This code demonstrates a process of transforming audio signals into images using the Discrete Cosine Transform (DCT) and then reconstructing the audio signals from the images using the Inverse DCT (IDCT). This technique is useful for understanding the transformation between audio and image domains, as well as exploring potential signal processing and compression applications.
Note: The provided input audio file "WhatsLoveGottoDowithIt_TinaTurner_Mono.wav" cannot be included due to copyright restrictions.
Before running the code, make sure you have the following libraries installed:
- numpy
- matplotlib
- scipy
- cupy
- PIL
- imageio
-
Audio to Frequency Array (DCT Domain): The input audio signal is read from a WAV file. It is divided into segments, and a DCT is applied to each segment. The signs of the DCT matrix are extracted, and the magnitude of the DCT coefficients is computed and log-scaled to create a frequency array image.
-
Frequency Array Image Visualization: The frequency array image is displayed and saved. It provides a visual representation of the audio signal in the frequency domain.
-
Frequency Array Image to Reconstructed Audio: The frequency array image is normalized and converted back to a frequency array using the inverse scaling. The inverse DCT is applied to each segment of the frequency array to reconstruct the audio signal.
-
Audio Comparisons: The original audio signal is compared with the reconstructed audio signal using correlation and squared error metrics. The closer the correlation is to 1 and the lower the squared error, the better the reconstruction.
-
Frequency Filtering and Correlation Analysis: Different frequency ranges of the reconstructed audio signal are analyzed by applying bandpass filters. The correlation between the original and reconstructed signals for each frequency range is computed to understand information loss.
-
Saving Frequency Array as Image: The frequency array image is saved as an image file for further analysis or visualization.
-
Image to Reconstructed Audio: The saved frequency array image is read and converted back to the frequency array. The inverse DCT is applied to reconstruct the audio signal from the frequency array.
-
Audio Comparisons (Image-based Reconstruction): The correlation between the original audio and the reconstructed audio from the image is calculated. Additionally, the reconstructed audio signal is filtered to the human audible range (20 Hz - 20 KHz), and correlation is computed.
-
Saving Filtered Reconstructed Audio: The filtered reconstructed audio is saved as a WAV file for further analysis or playback.
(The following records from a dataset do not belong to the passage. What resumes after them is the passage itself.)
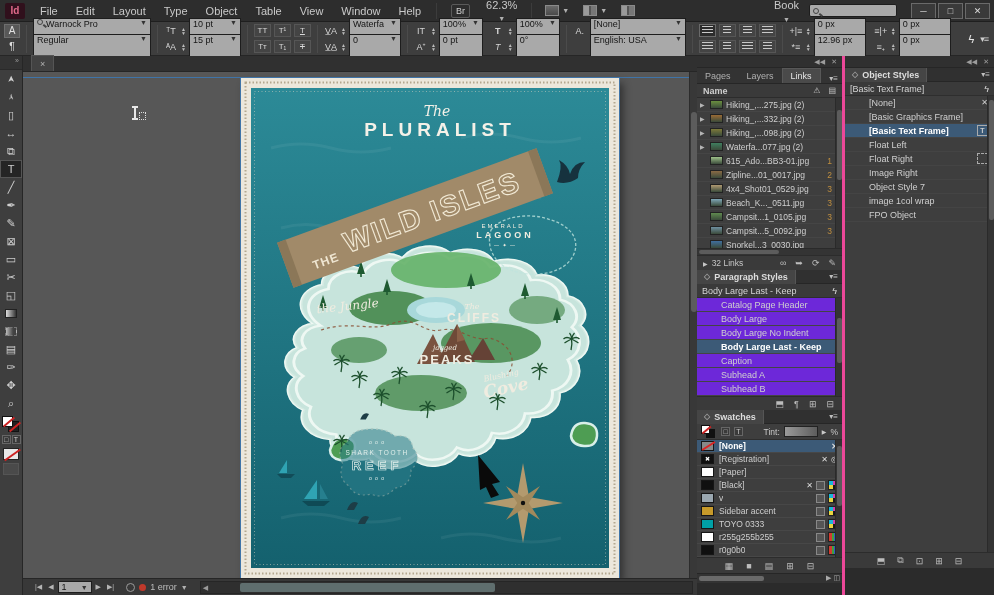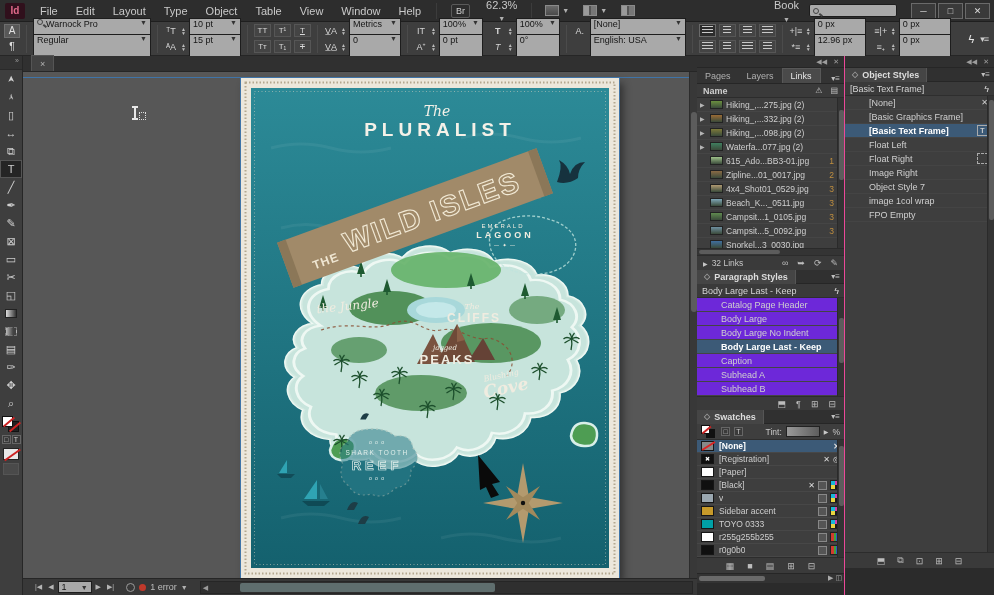"Metrics" span { text: Metrics -> Waterfa }
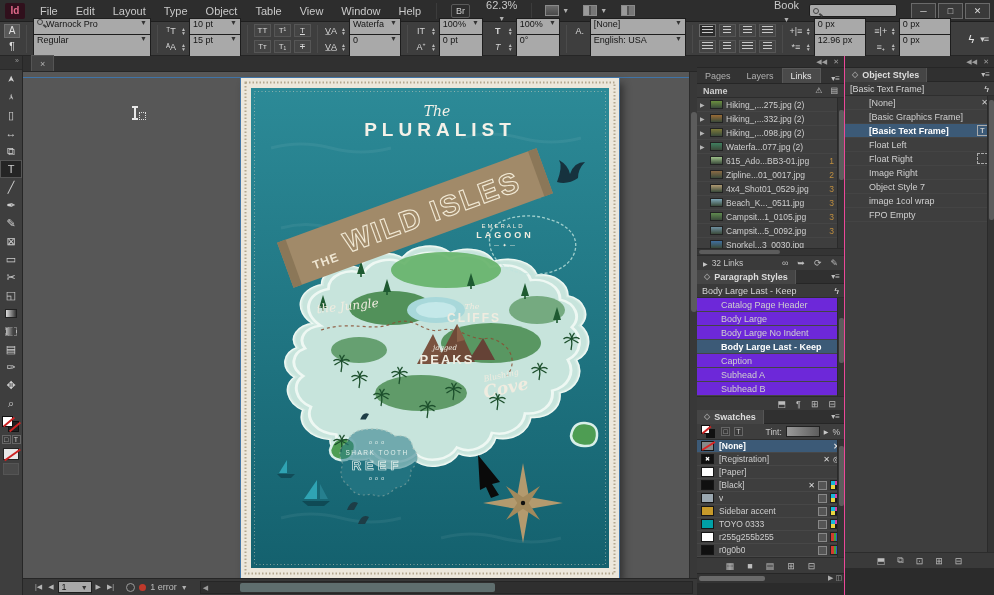"Pages" .dcol1 { border-right: 1px solid #ec4899 -> 3px solid #ec4899 }
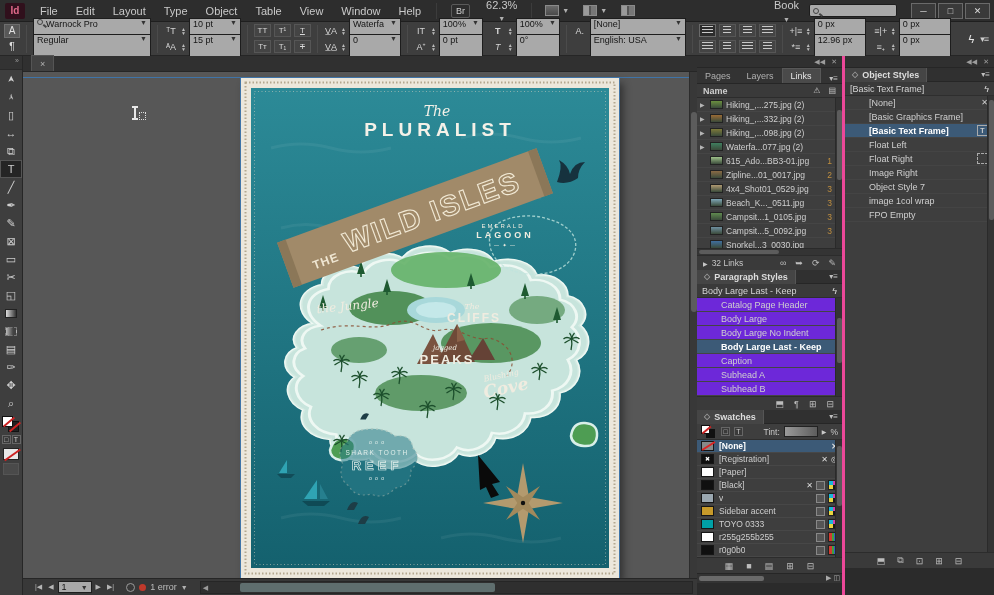"FPO Empty" span { text: Empty -> Object }
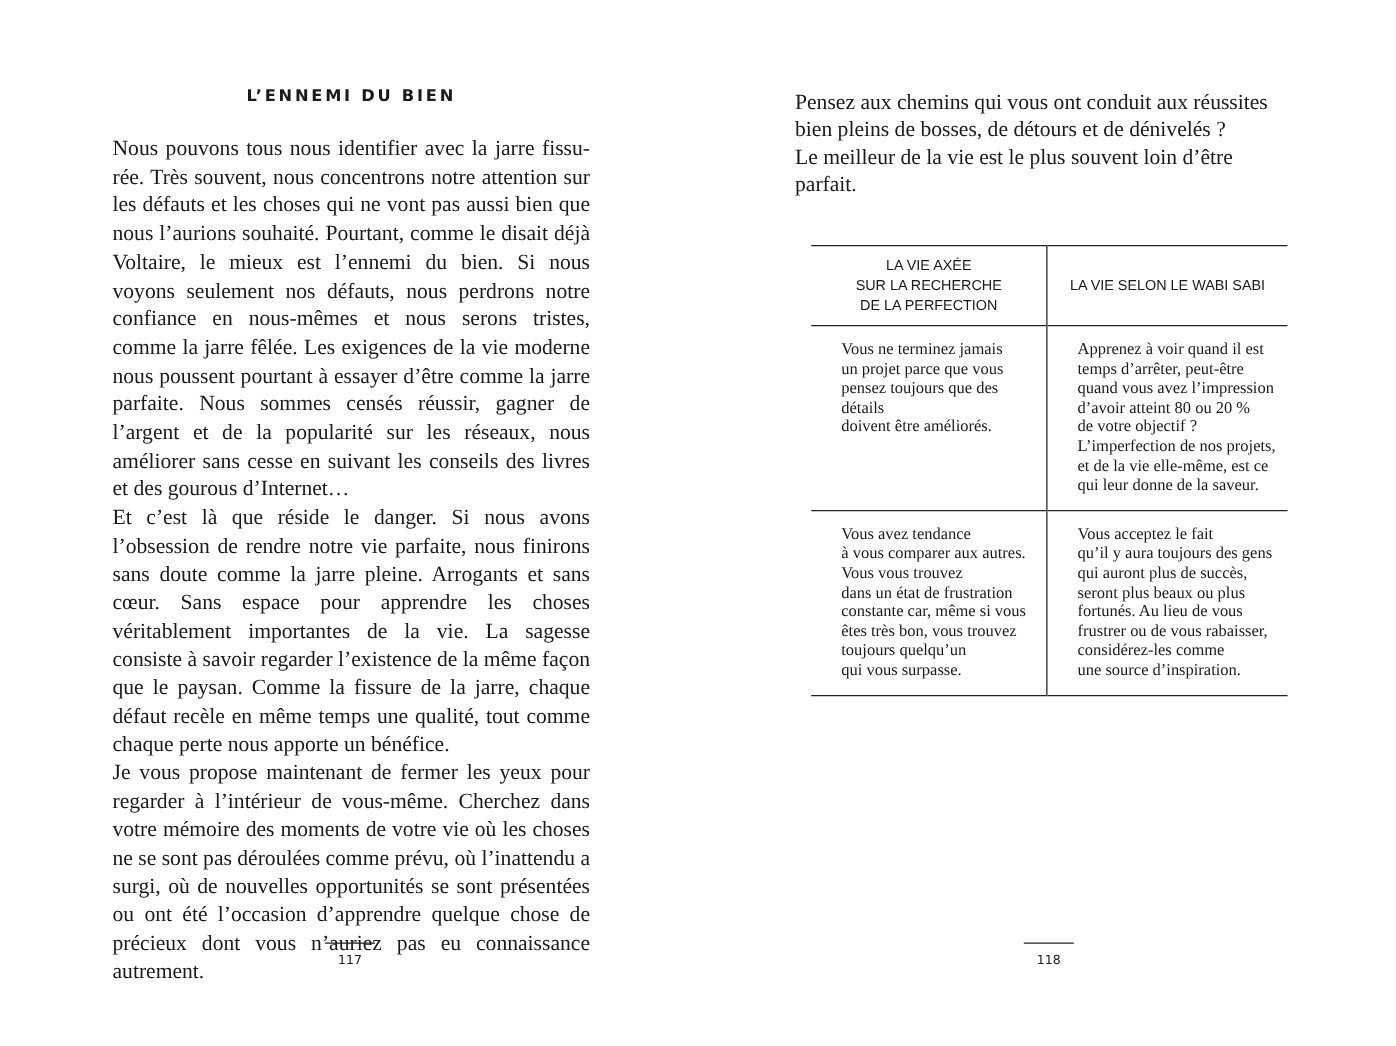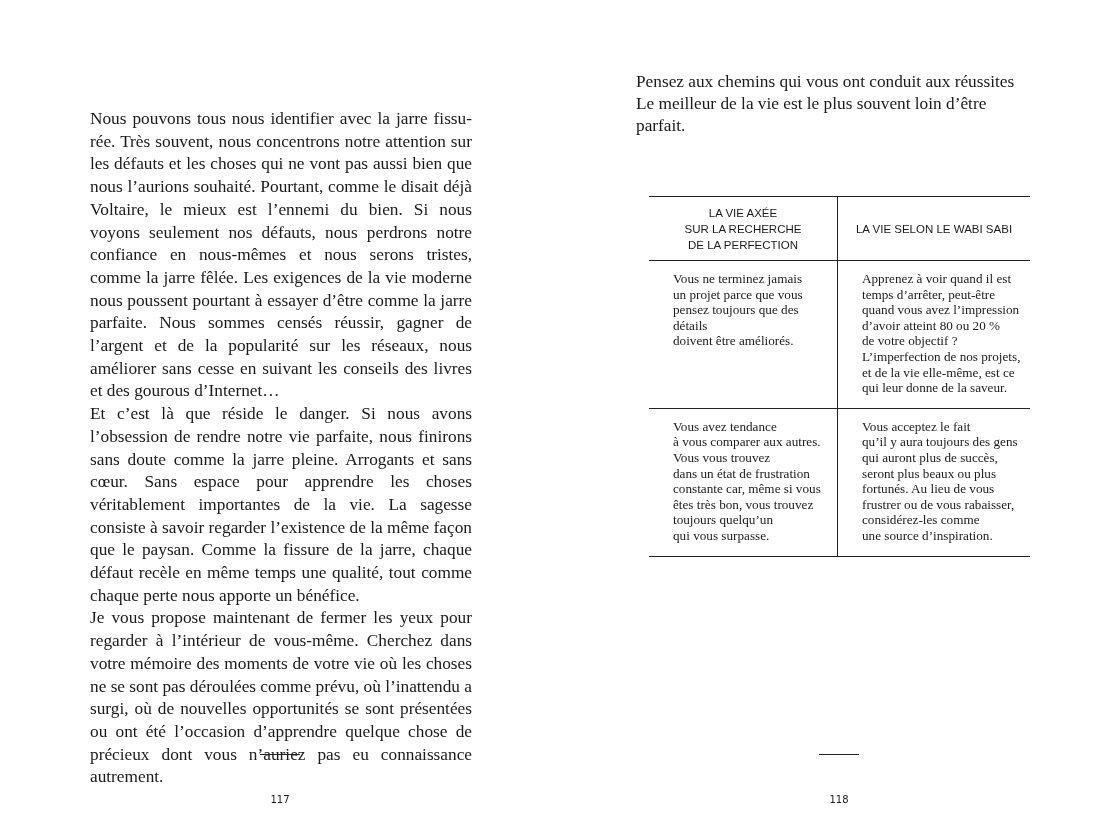"L’ENNEMI DU BIEN" div.chapter-title { html: none -> <div>L’ENNEMI DU BIEN</div> }
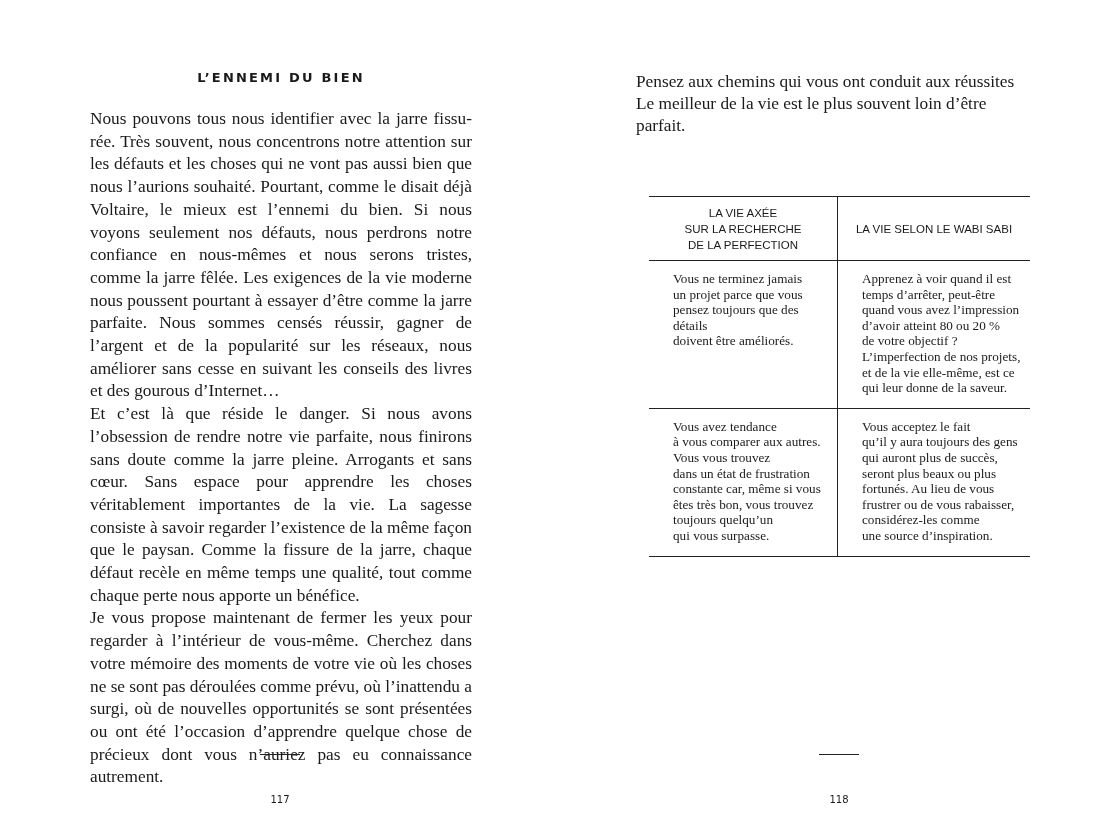"bien pleins de bosses, de" p { html: none -> <p>bien pleins de bosses, de détours et de dénivelés ?</p> }
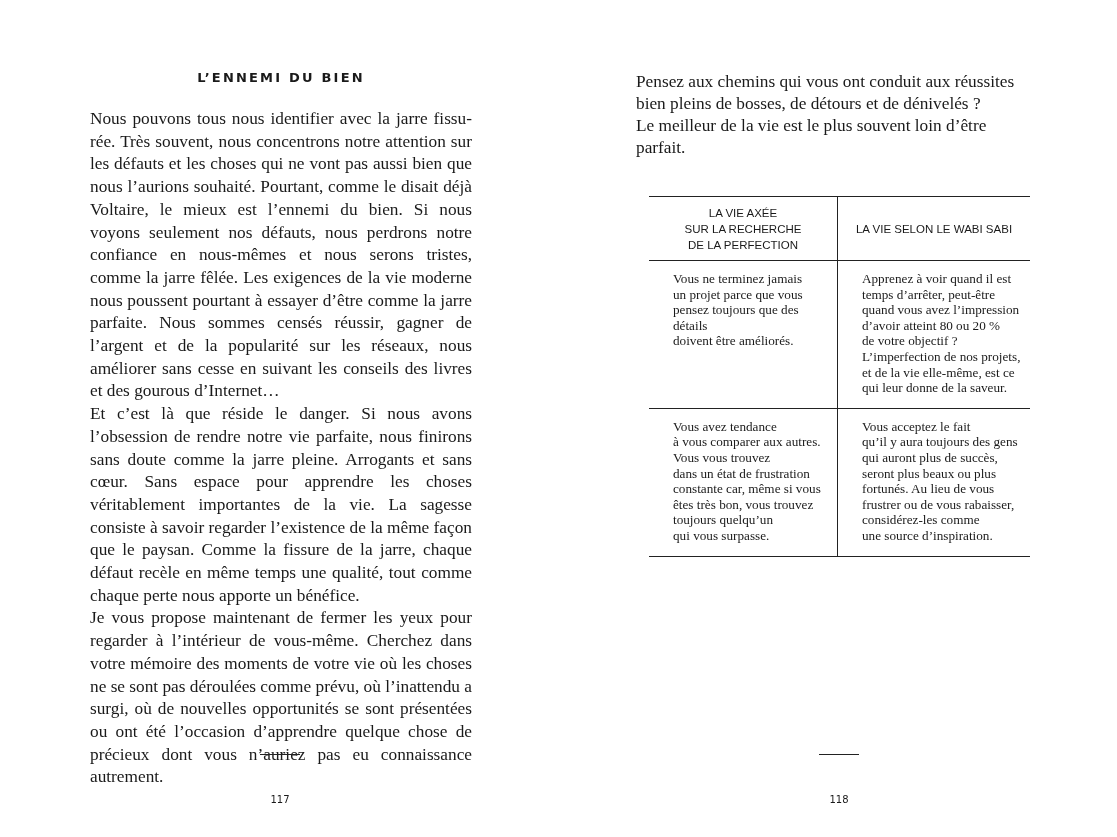"117" .folio { top: 794px -> 763px }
The following correlations were calculated for different scenarios:
- Original signal & reconstruction: Correlation (audio-to-audio)
- Original signal & reconstruction (20Hz-20KHz): Correlation after filtering to audible range
- Original signal & reconstruction from image: Correlation after image-to-audio reconstruction
- Original signal & reconstruction from image (20Hz-20KHz): Correlation after image-to-audio reconstruction and filtering
- original signal & reconstruction 0.9996507156192037
- original signal & reconstruction (20Hz-20KHz) 0.9996424377971151
- original signal & reconstruction from image 0.9970420387637196
- original signal & reconstruction from image (20Hz-20KHz) 0.9968352474179451
These correlations demonstrate the effectiveness of the audio-to-image and image-to-audio transformations using the DCT | IDCT process. The technique shows strong correlation and accuracy in preserving audio information, even after image domain transformation.
Remember that this code serves as a demonstrative example of audio and image transformations and their effects on audio signal reconstruction. It provides insights into the potential applications and limitations of these transformations in signal processing and compression contexts.